Gold Jumps to Record Above $1,100 on U.S. Interest-Rate Outlook 2009-11-06 15:23:15.990 GMT

By Pham-Duy you Nguyen
     Nov. 6 (Bloomberg) -- Gold futures jumped to a record, topping $1,100 an ounce, on mounting speculation that low U.S .borrowing costs will drive the dollar lower, boosting the appeal of the precious metal as an alternative investment.     
     The metal reached $1,101.90, heading for a ninth straight annual gain. The dollar is down 7.1 percent this year against a basket of six major currencies as the Federal Reserve keeps its benchmark interest rate at zero to 0.25 percent to revive economic growth.     
     “Until Washington stops exploding the deficit, the dollar will continue to weaken, and

gold is going higher,” said Tom Pawlicki, an analyst at MF Global Ltd. in Chicago.
     Gold futures for December delivery rose $8, or 0.7 percent, to $1,097.30 at 10:20 a.m. on the Comex division of the New York Mercantile Exchange, climbing for the fifth straight day. Before today, the price gained 23 percent this year.

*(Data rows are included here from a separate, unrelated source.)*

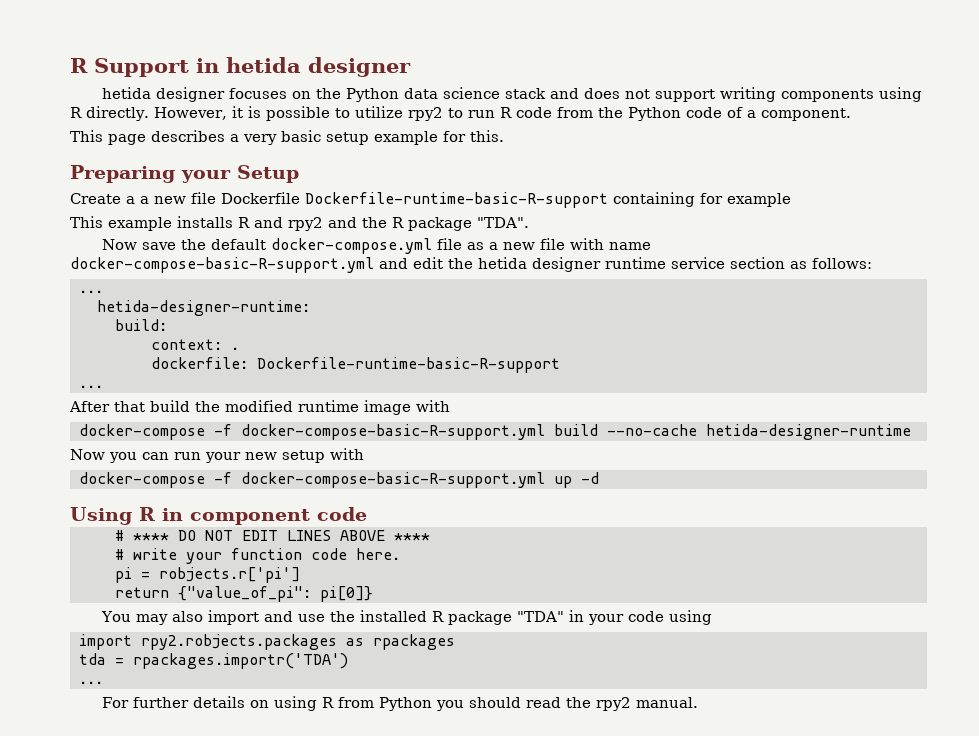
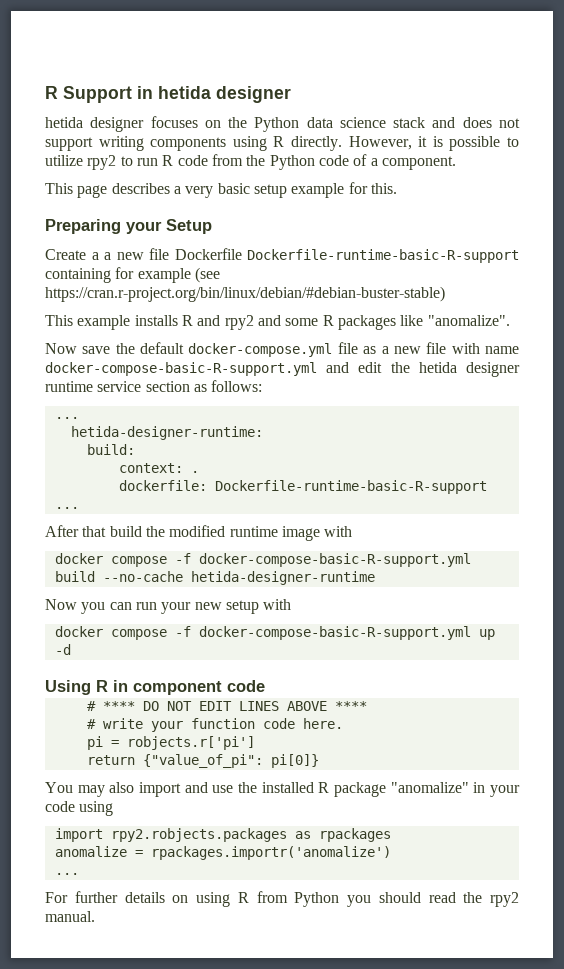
- Create a a new file Dockerfile Dockerfile-runtime-basic-R-support containing for example
+ Create a a new file Dockerfile Dockerfile-runtime-basic-R-support containing for example (see https://cran.r-project.org/bin/linux/debian/#debian-buster-stable)
- This example installs R and rpy2 and the R package "TDA".
+ This example installs R and rpy2 and some R packages like "anomalize".
- docker-compose -f docker-compose-basic-R-support.yml build --no-cache hetida-designer-runtime
+ docker compose -f docker-compose-basic-R-support.yml build --no-cache hetida-designer-runtime
- docker-compose -f docker-compose-basic-R-support.yml up -d
+ docker compose -f docker-compose-basic-R-support.yml up -d
- You may also import and use the installed R package "TDA" in your code using
+ You may also import and use the installed R package "anomalize" in your code using
- tda = rpackages.importr('TDA')
+ anomalize = rpackages.importr('anomalize')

     Richard Russell in his Dow Theory
newsletter wrote in part:


     Our creditors are not stupid; they see that US liabilities are rising into the trillions of dollars. We can't address our liabilities with higher taxes, we can't renege on our debts, and we can't put them off to another decade. The only solution is to devalue the dollar. It's the tried and trusted "US way." Our creditors "get it," and they are moving to rid themselves of dollars. Spend them on something of value such as assets in the ground, buy real estate in a favored area, or swap dollars for gold. But there's another long-term solution out of the current mess, come up with another currency, or a basket of currencies. Sad, but it turns out that the US dollar as the world's reserve
currency was a bad idea.     

     Gold no longer moves opposite to the dollar. Today the dollar was higher and gold was also higher. Gold is now acting as an antifiat currency. Gold is now serving as an alternative currency, and it's moving up against almost all central bank-created fiat currencies (which is why the central banks hate and fear gold). In rising, gold is giving the "middle finger" to all central banks, and of course, their business is fiat currency, money which is backed by nothing except the word of politicians.     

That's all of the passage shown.